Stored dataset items
BEGIN

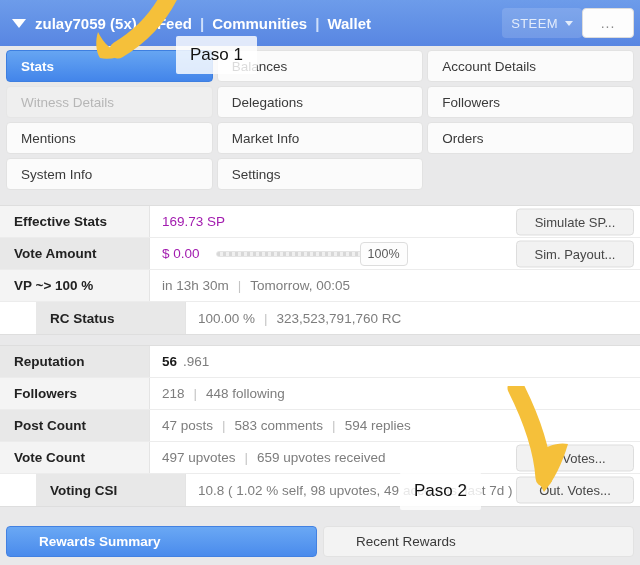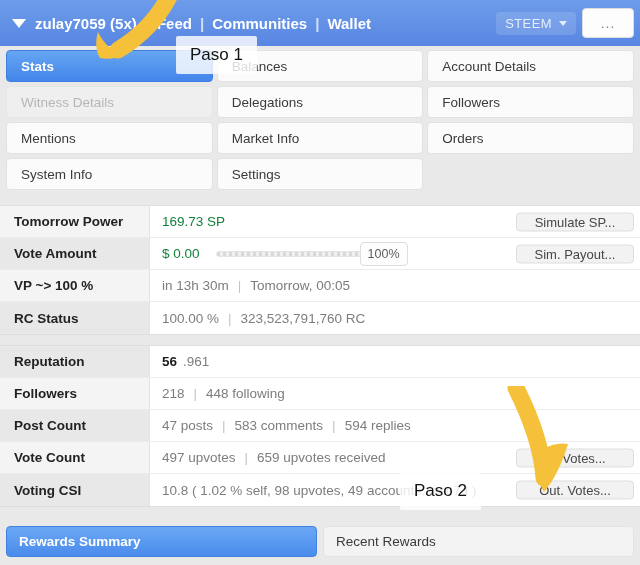--- a/index.html
+++ b/index.html
@@ -30,28 +30,27 @@
   }
   .nav-user, .nav-link {
     color: #ffffff;
     font-size: 15px;
     font-weight: bold;
     white-space: nowrap;
   }
   .nav-sep { color: #cfe0fb; font-size: 15px; padding: 0 8px; font-weight: bold; }
   .nav-spacer { flex: 1 1 auto; }
   .token-select {
-    height: 23px;
+    height: 30px;
     min-width: 74px;
     background: rgba(255,255,255,0.14);
     border-radius: 4px;
     display: flex; align-items: center; justify-content: center;
     gap: 7px;
     padding: 9px 9px;
-    margin-right: 6px;
   }
   .token-select .lbl { color: #e3ecfb; font-size: 13px; letter-spacing: .4px; }
   .token-caret {
     width: 0; height: 0;
     border-left: 4px solid transparent;
     border-right: 4px solid transparent;
     border-top: 5px solid #e3ecfb;
   }
   .more-btn {
     height: 30px; width: 52px;
@@ -93,21 +92,21 @@
 
   
   .panel { background: #ffffff; border-top: 1px solid #dedede; border-bottom: 1px solid #dedede; }
   .spacer { height: 10px; background: #e9e9ea; }
   .srow {
     position: relative;
     display: flex; align-items: center;
     height: 32px;
     border-bottom: 1px solid #ececec;
   }
-  .srow:last-child { border-bottom: none; }
+  .srow:last-child { border-bottom: none; margin-left: 36px; }
   .srow.alt .skey { background: #e8e8e8; }
   .skey {
     width: 150px; flex: 0 0 150px;
     height: 100%;
     display: flex; align-items: center;
     padding-left: 14px;
     font-size: 13.5px; font-weight: bold; color: #222;
     background: #f4f4f4;
     border-right: 1px solid #e4e4e4;
   }
@@ -115,21 +114,21 @@
     flex: 1 1 auto; height: 100%;
     display: flex; align-items: center;
     padding-left: 12px;
     font-size: 13.5px; color: #333;
     gap: 6px;
     overflow: hidden; white-space: nowrap;
   }
   .sval .dim { color: #7d7d7d; }
   .sval .pipe { color: #c4c4c4; padding: 0 3px; }
   .sval .strong { font-weight: bold; color: #1a1a1a; }
-  .num { color: #15803d; text-align: right; }
+  .num { color: #a21caf; text-align: right; }
 
   
   .slider-wrap { display: flex; align-items: center; gap: 0; margin-left: 10px; }
   .slider-track {
     width: 150px; height: 6px;
     border-radius: 3px;
     background: repeating-linear-gradient(to right, #d8d8d8 0 3px, #f0f0f0 3px 6px);
     border: 1px solid #e4e4e4;
   }
   .slider-badge {
@@ -141,21 +140,21 @@
     font-size: 12.5px;
     color: #5c5c5c;
   }
 
   
   .rowbtn {
     position: absolute;
     right: 6px;
     top: 50%;
     transform: translateY(-50%);
-    height: 19px;
+    height: 27px;
     min-width: 118px;
     background: #f2f2f2;
     border: 1px solid #dddddd;
     border-radius: 4px;
     display: flex; align-items: center; justify-content: center;
     font-size: 13px; color: #474747;
     padding: 0 8px;
     white-space: nowrap;
   }
 
@@ -165,21 +164,21 @@
     left: 0; right: 0; bottom: 0;
     padding: 6px 6px 8px 6px;
     display: flex; gap: 6px;
     background: #e9e9ea;
   }
   .btab {
     flex: 1 1 50%;
     height: 31px;
     border-radius: 4px;
     display: flex; align-items: center;
-    padding-left: 12px;
+    padding-left: 32px;
     font-size: 13.5px;
     background: #f3f3f3;
     border: 1px solid #e2e2e2;
     color: #3a3a3a;
   }
   .btab.active {
     background: linear-gradient(to bottom, #6aa8f4 0%, #4a8bec 100%);
     border-color: #4281e2;
     color: #ffffff;
     font-weight: bold;
@@ -233,21 +232,21 @@
     <div class="tab white">System Info</div>
     <div class="tab white">Settings</div>
     <div class="tab empty"></div>
   </div>
 
   <div class="spacer"></div>
 
   <div class="panel">
 
     <div class="srow">
-      <div class="skey">Tomorrow Power</div>
+      <div class="skey">Effective Stats</div>
       <div class="sval">
         <span class="num">169.73 SP</span>
       </div>
       <div class="rowbtn">Simulate SP...</div>
     </div>
 
     <div class="srow alt">
       <div class="skey">Vote Amount</div>
       <div class="sval">
         <span class="num">$ 0.00</span>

END

## Problem details
If an entry holds a picture, skip the picture and print the rest of the data exactly.

## Exercise response
--- a/index.html
+++ b/index.html
@@ -30,28 +30,27 @@
   }
   .nav-user, .nav-link {
     color: #ffffff;
     font-size: 15px;
     font-weight: bold;
     white-space: nowrap;
   }
   .nav-sep { color: #cfe0fb; font-size: 15px; padding: 0 8px; font-weight: bold; }
   .nav-spacer { flex: 1 1 auto; }
   .token-select {
-    height: 23px;
+    height: 30px;
     min-width: 74px;
     background: rgba(255,255,255,0.14);
     border-radius: 4px;
     display: flex; align-items: center; justify-content: center;
     gap: 7px;
     padding: 9px 9px;
-    margin-right: 6px;
   }
   .token-select .lbl { color: #e3ecfb; font-size: 13px; letter-spacing: .4px; }
   .token-caret {
     width: 0; height: 0;
     border-left: 4px solid transparent;
     border-right: 4px solid transparent;
     border-top: 5px solid #e3ecfb;
   }
   .more-btn {
     height: 30px; width: 52px;
@@ -93,21 +92,21 @@
 
   
   .panel { background: #ffffff; border-top: 1px solid #dedede; border-bottom: 1px solid #dedede; }
   .spacer { height: 10px; background: #e9e9ea; }
   .srow {
     position: relative;
     display: flex; align-items: center;
     height: 32px;
     border-bottom: 1px solid #ececec;
   }
-  .srow:last-child { border-bottom: none; }
+  .srow:last-child { border-bottom: none; margin-left: 36px; }
   .srow.alt .skey { background: #e8e8e8; }
   .skey {
     width: 150px; flex: 0 0 150px;
     height: 100%;
     display: flex; align-items: center;
     padding-left: 14px;
     font-size: 13.5px; font-weight: bold; color: #222;
     background: #f4f4f4;
     border-right: 1px solid #e4e4e4;
   }
@@ -115,21 +114,21 @@
     flex: 1 1 auto; height: 100%;
     display: flex; align-items: center;
     padding-left: 12px;
     font-size: 13.5px; color: #333;
     gap: 6px;
     overflow: hidden; white-space: nowrap;
   }
   .sval .dim { color: #7d7d7d; }
   .sval .pipe { color: #c4c4c4; padding: 0 3px; }
   .sval .strong { font-weight: bold; color: #1a1a1a; }
-  .num { color: #15803d; text-align: right; }
+  .num { color: #a21caf; text-align: right; }
 
   
   .slider-wrap { display: flex; align-items: center; gap: 0; margin-left: 10px; }
   .slider-track {
     width: 150px; height: 6px;
     border-radius: 3px;
     background: repeating-linear-gradient(to right, #d8d8d8 0 3px, #f0f0f0 3px 6px);
     border: 1px solid #e4e4e4;
   }
   .slider-badge {
@@ -141,21 +140,21 @@
     font-size: 12.5px;
     color: #5c5c5c;
   }
 
   
   .rowbtn {
     position: absolute;
     right: 6px;
     top: 50%;
     transform: translateY(-50%);
-    height: 19px;
+    height: 27px;
     min-width: 118px;
     background: #f2f2f2;
     border: 1px solid #dddddd;
     border-radius: 4px;
     display: flex; align-items: center; justify-content: center;
     font-size: 13px; color: #474747;
     padding: 0 8px;
     white-space: nowrap;
   }
 
@@ -165,21 +164,21 @@
     left: 0; right: 0; bottom: 0;
     padding: 6px 6px 8px 6px;
     display: flex; gap: 6px;
     background: #e9e9ea;
   }
   .btab {
     flex: 1 1 50%;
     height: 31px;
     border-radius: 4px;
     display: flex; align-items: center;
-    padding-left: 12px;
+    padding-left: 32px;
     font-size: 13.5px;
     background: #f3f3f3;
     border: 1px solid #e2e2e2;
     color: #3a3a3a;
   }
   .btab.active {
     background: linear-gradient(to bottom, #6aa8f4 0%, #4a8bec 100%);
     border-color: #4281e2;
     color: #ffffff;
     font-weight: bold;
@@ -233,21 +232,21 @@
     <div class="tab white">System Info</div>
     <div class="tab white">Settings</div>
     <div class="tab empty"></div>
   </div>
 
   <div class="spacer"></div>
 
   <div class="panel">
 
     <div class="srow">
-      <div class="skey">Tomorrow Power</div>
+      <div class="skey">Effective Stats</div>
       <div class="sval">
         <span class="num">169.73 SP</span>
       </div>
       <div class="rowbtn">Simulate SP...</div>
     </div>
 
     <div class="srow alt">
       <div class="skey">Vote Amount</div>
       <div class="sval">
         <span class="num">$ 0.00</span>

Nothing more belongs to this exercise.